The UK Web Archive (UKWA) is a collaboration of the six UK legal deposit libraries working together to preserve websites for future generations. The Climate Change collection is one of over hundred curated collections of the UK Web Archive. Given the multi-, inter- and transdisciplinary nature of the climate crisis, researchers may also find several other UKWA collections relevant for studying climate change, for example, the News Sites, Science Collection, British Countryside, Energy, Local History Societies, District Councils, Political Action and Communication, Brexit, among others.  

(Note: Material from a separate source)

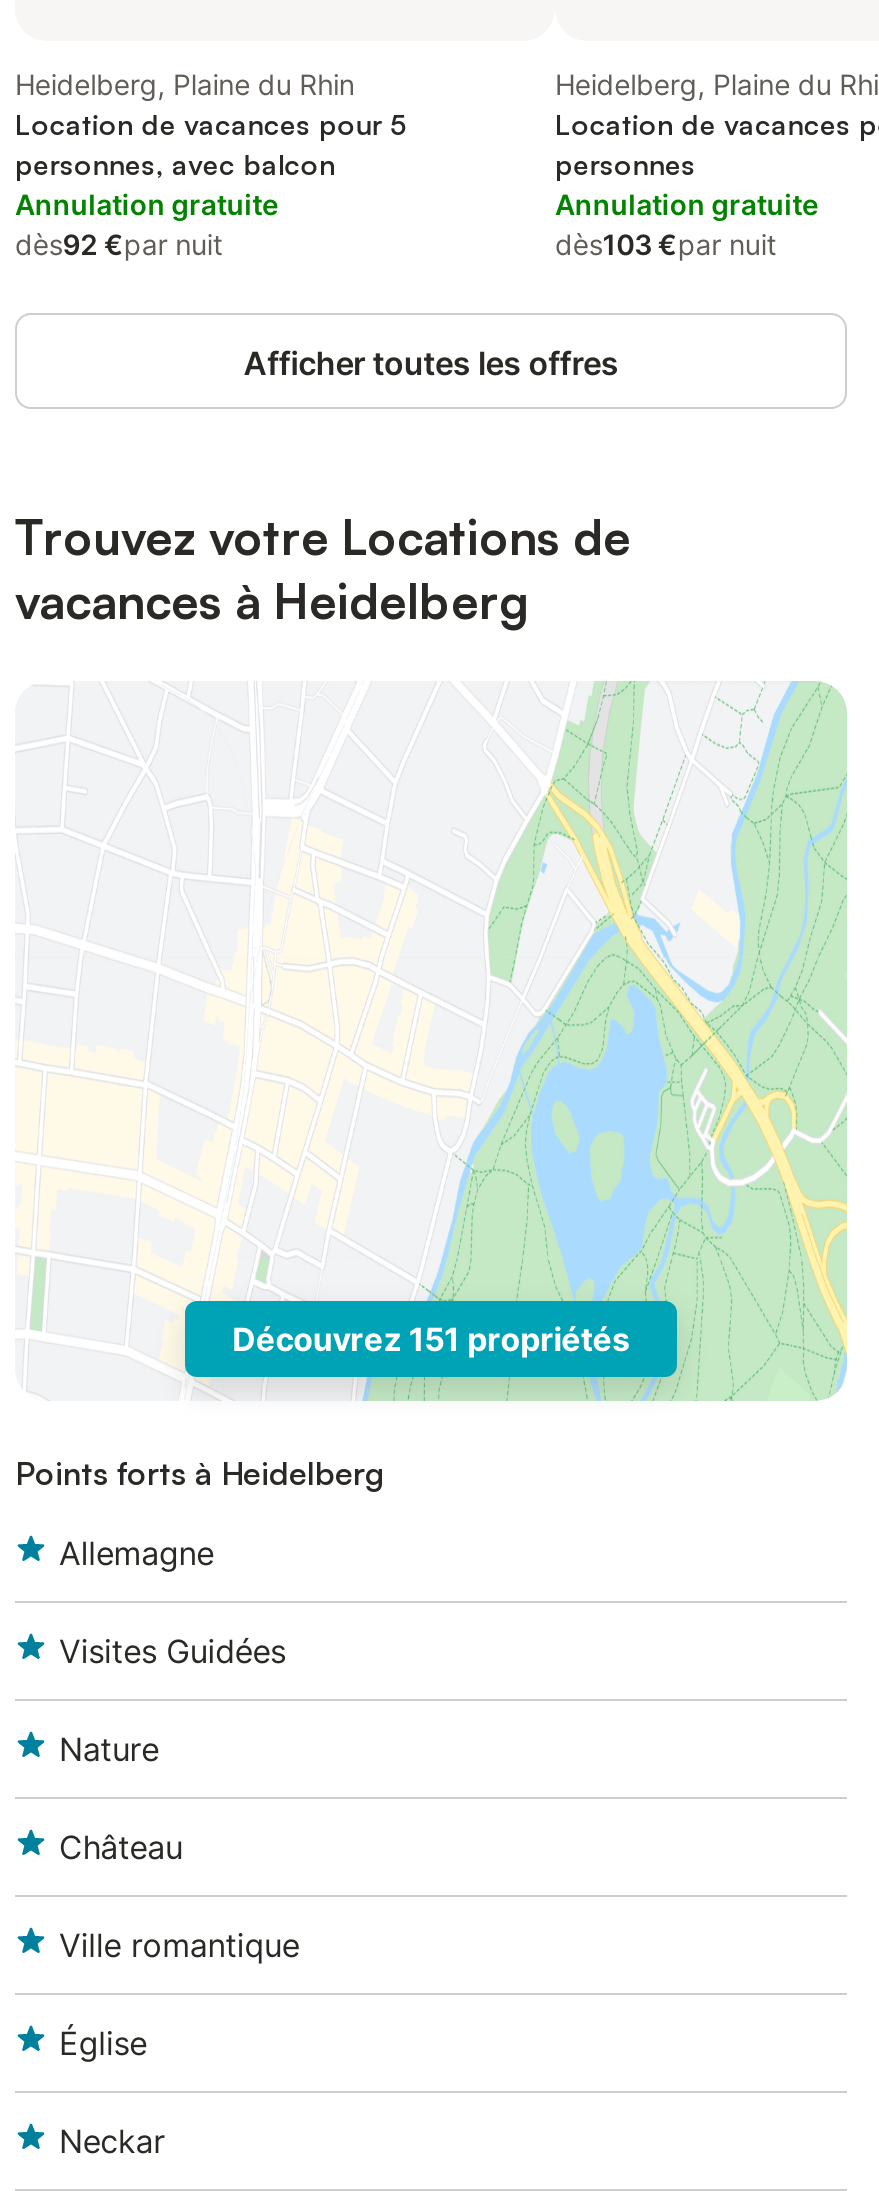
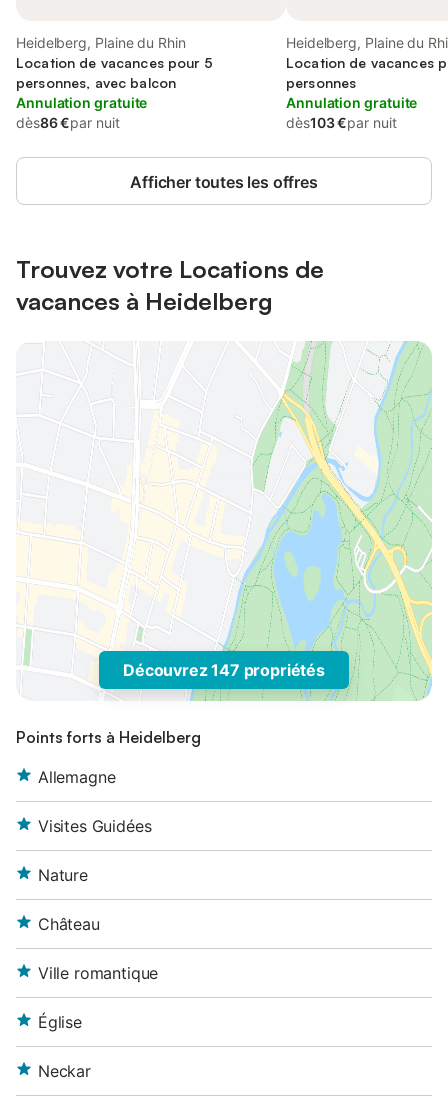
[15,227,223,261] dès92 €par nuit -> [16,114,120,131] dès86 €par nuit
[232,1319,630,1359] Découvrez 151 propriétés -> [123,660,325,680] Découvrez 147 propriétés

While all the UK legal deposit libraries contribute subject expertise to the Climate Change collection’s development, to make it more representative we solicit nominations as widely as possible. To this end we have developed a simple form, which allows anyone to nominate public websites or web pages published in the UK. If you would like to nominate a website for the UK Web Archive Climate Change collection add the title, URL and brief description of the website or webpage. 

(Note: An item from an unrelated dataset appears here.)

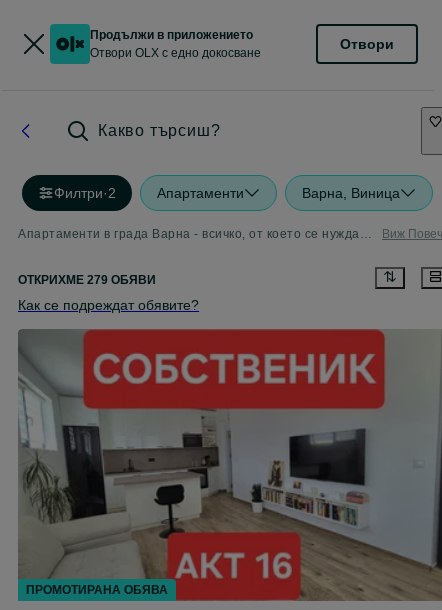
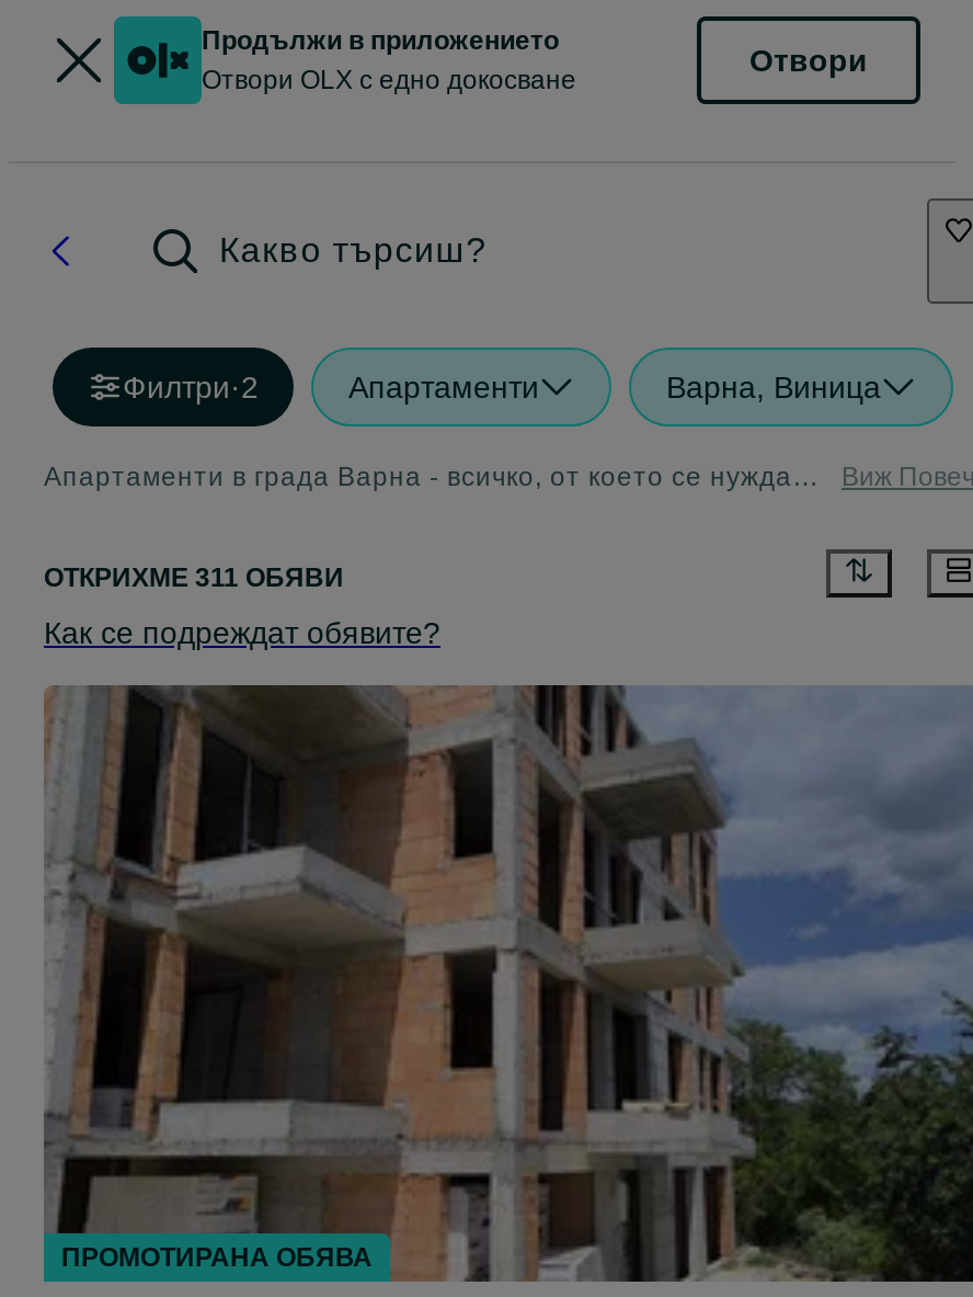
[18,273,156,287] ОТКРИХМЕ 279 ОБЯВИ -> [44,563,344,594] ОТКРИХМЕ 311 ОБЯВИ
[17,328,439,602] [image] -> [44,683,966,1284] [image]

UKWA Climate change nomination-form

If you would like us to acknowledge your nomination, enter  your name and email address.

What can UKWA archive?
Before you nominate, you might want to check your nomination for scope and duplication. The UK Web Archive cannot archive sound and video platforms in which the audio and video content dominate. Websites that require personal log-in details, for example Facebook sites, or private intranets, emails, personal data on social networking sites or websites only allowable to restricted groups. 

What happens to my nomination?
All nominations are checked manually by a curator. If the website meets the requirements of non-print legal deposit, it is added to the collection by library staff without any prejudice regarding content. We want to make the climate change collection representative of diverse perspectives. The annotation process includes assigning broad subject labels, crawl frequency (the frequency of archiving), and a licencing request for making historical pages public. While all UKWA Climate Change collection titles are listed online, archived versions of the websites can be accessed only in legal deposit libraries’ reading rooms unless licenced.  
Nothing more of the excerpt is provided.